Durante i lavori, Cremonini ha inoltre colto l’occasione per invitare il Parlamento europeo e il Consiglio a intervenire nei riguardi della proposta di revisione del regolamento europeo sul trasporto degli animali che la Commissione europea ha presentato poco prima di concludere il proprio mandato. «Si tratta di una proposta che si pone ideologicamente contro gli allevatori che, se non verrà modificata, rischia di aumentare i costi per la filiera senza migliorare il benessere animale. L’attuale regolamentazione europea ha gli standard di benessere animale tra i più alti al mondo, alzare ulteriormente l’asticella - ha rimarcato Cremonini - significa mettere fuori mercato la filiera italiana che importa gran parte degli animali dalla Francia».
Da ultimo Cremonini ha chiesto un’azione politica più incisiva da parte delle autorità per aprire nuovi mercati internazionali: «È fondamentale sbloccare l’export di carni bovine verso mercati strategici come Cina, Corea, Giappone e Stati Uniti come hanno già fatto alcuni paesi europei nostri competitor».
La struttura produttiva nazionale comparto bovino 2019-2023 (Indagine Ismea)
- 20% il numero di allevamenti bovini da carne nel quinquennio (passati da 100.199 a 84.652);
- 3% il patrimonio bovino da carne (chiudono le aziende piccole, aumentano i capi in quelle già grandi);
- 54% del patrimonio concentrato in tre regioni: Piemonte, Lombardia, Veneto.

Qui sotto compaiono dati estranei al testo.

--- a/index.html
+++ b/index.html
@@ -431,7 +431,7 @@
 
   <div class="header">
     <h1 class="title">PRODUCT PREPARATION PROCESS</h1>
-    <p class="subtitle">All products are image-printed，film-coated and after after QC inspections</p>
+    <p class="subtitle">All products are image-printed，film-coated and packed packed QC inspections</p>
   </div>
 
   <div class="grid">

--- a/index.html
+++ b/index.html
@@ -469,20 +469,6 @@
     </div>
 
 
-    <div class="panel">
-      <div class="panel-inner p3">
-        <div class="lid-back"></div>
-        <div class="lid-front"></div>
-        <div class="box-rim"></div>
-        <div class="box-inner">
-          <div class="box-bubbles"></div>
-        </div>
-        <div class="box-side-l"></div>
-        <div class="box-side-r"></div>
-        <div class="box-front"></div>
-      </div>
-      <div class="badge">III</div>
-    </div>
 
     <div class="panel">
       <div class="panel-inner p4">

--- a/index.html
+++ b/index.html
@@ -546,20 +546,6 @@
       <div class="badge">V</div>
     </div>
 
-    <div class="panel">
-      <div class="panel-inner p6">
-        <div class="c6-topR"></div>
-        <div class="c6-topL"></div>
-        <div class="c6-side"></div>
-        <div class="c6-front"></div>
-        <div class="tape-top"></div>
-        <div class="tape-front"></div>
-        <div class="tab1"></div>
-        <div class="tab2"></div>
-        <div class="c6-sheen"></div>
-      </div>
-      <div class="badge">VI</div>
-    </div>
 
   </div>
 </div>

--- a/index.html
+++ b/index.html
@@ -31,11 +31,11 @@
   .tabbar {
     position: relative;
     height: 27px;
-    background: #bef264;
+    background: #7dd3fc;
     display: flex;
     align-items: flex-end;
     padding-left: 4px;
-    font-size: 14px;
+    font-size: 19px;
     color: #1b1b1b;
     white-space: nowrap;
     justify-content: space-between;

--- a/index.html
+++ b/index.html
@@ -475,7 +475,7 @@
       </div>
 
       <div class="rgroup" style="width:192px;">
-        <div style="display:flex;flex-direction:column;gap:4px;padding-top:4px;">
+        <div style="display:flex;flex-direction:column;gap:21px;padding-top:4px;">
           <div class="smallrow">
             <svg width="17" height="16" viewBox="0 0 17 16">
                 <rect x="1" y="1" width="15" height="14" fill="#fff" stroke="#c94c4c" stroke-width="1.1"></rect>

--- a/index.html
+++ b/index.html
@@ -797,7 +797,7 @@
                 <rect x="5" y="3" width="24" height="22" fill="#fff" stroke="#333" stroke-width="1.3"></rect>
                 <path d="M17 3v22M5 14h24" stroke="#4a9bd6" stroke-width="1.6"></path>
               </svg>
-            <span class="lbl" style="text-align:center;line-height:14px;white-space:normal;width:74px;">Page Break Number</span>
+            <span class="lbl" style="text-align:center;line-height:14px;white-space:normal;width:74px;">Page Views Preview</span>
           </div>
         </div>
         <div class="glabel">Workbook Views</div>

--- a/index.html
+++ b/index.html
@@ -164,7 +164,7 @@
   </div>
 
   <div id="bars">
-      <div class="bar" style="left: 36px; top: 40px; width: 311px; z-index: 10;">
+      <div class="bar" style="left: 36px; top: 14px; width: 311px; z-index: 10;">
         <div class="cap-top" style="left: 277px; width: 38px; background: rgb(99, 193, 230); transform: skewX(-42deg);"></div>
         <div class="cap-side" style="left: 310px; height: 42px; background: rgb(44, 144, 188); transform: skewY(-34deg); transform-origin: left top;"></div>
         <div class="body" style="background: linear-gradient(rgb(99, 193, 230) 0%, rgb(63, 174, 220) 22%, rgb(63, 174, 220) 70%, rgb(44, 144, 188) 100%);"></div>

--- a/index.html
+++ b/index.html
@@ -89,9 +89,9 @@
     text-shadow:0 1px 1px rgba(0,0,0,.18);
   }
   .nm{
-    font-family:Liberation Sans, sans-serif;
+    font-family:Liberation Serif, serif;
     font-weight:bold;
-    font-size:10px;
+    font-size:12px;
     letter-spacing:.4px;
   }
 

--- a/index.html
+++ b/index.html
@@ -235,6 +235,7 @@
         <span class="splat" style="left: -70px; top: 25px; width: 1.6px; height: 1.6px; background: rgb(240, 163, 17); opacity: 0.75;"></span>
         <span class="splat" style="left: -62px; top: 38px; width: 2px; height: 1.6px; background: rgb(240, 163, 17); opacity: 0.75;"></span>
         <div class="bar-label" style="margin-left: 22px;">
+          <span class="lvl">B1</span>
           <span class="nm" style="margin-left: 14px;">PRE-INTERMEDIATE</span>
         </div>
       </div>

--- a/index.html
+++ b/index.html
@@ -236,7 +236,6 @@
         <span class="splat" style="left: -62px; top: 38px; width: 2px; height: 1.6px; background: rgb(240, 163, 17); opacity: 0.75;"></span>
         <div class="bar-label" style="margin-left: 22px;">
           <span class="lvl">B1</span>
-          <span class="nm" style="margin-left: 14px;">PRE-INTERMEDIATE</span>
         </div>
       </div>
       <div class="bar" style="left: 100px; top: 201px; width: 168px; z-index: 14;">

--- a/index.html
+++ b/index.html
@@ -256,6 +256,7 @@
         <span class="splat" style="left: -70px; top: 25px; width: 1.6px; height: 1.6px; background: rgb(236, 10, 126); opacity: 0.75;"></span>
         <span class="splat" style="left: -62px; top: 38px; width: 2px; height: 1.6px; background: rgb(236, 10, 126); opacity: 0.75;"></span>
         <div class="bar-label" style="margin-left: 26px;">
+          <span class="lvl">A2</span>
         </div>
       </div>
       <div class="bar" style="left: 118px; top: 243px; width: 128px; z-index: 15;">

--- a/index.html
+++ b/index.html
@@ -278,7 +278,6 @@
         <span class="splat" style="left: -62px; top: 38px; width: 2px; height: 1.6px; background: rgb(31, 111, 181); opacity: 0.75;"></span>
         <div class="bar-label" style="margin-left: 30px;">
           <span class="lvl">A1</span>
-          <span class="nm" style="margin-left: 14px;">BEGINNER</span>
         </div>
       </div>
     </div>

Solo un quarto dei capi appartiene a razze autoctone, il 43% sono incroci e il resto razze francesi.
Evoluzione dei consumi di carne bovina (Dati Ismea)
- Sale del 20% la spesa per l’acquisto di carne bovina in cinque anni (2019-2023).
- Allineamento degli acquisti in volume di carne bovina a quelli pre-Covid (-0,3% 2023 vs 2019).
- Il tutto in un contesto di grande interesse per le fonti proteiche.
- Tra le fonti principali, la carne bovina, insieme a quella ovina, sono le uniche a non crescere nel quinquennio, rispettivamente -0,2% e -2,8%.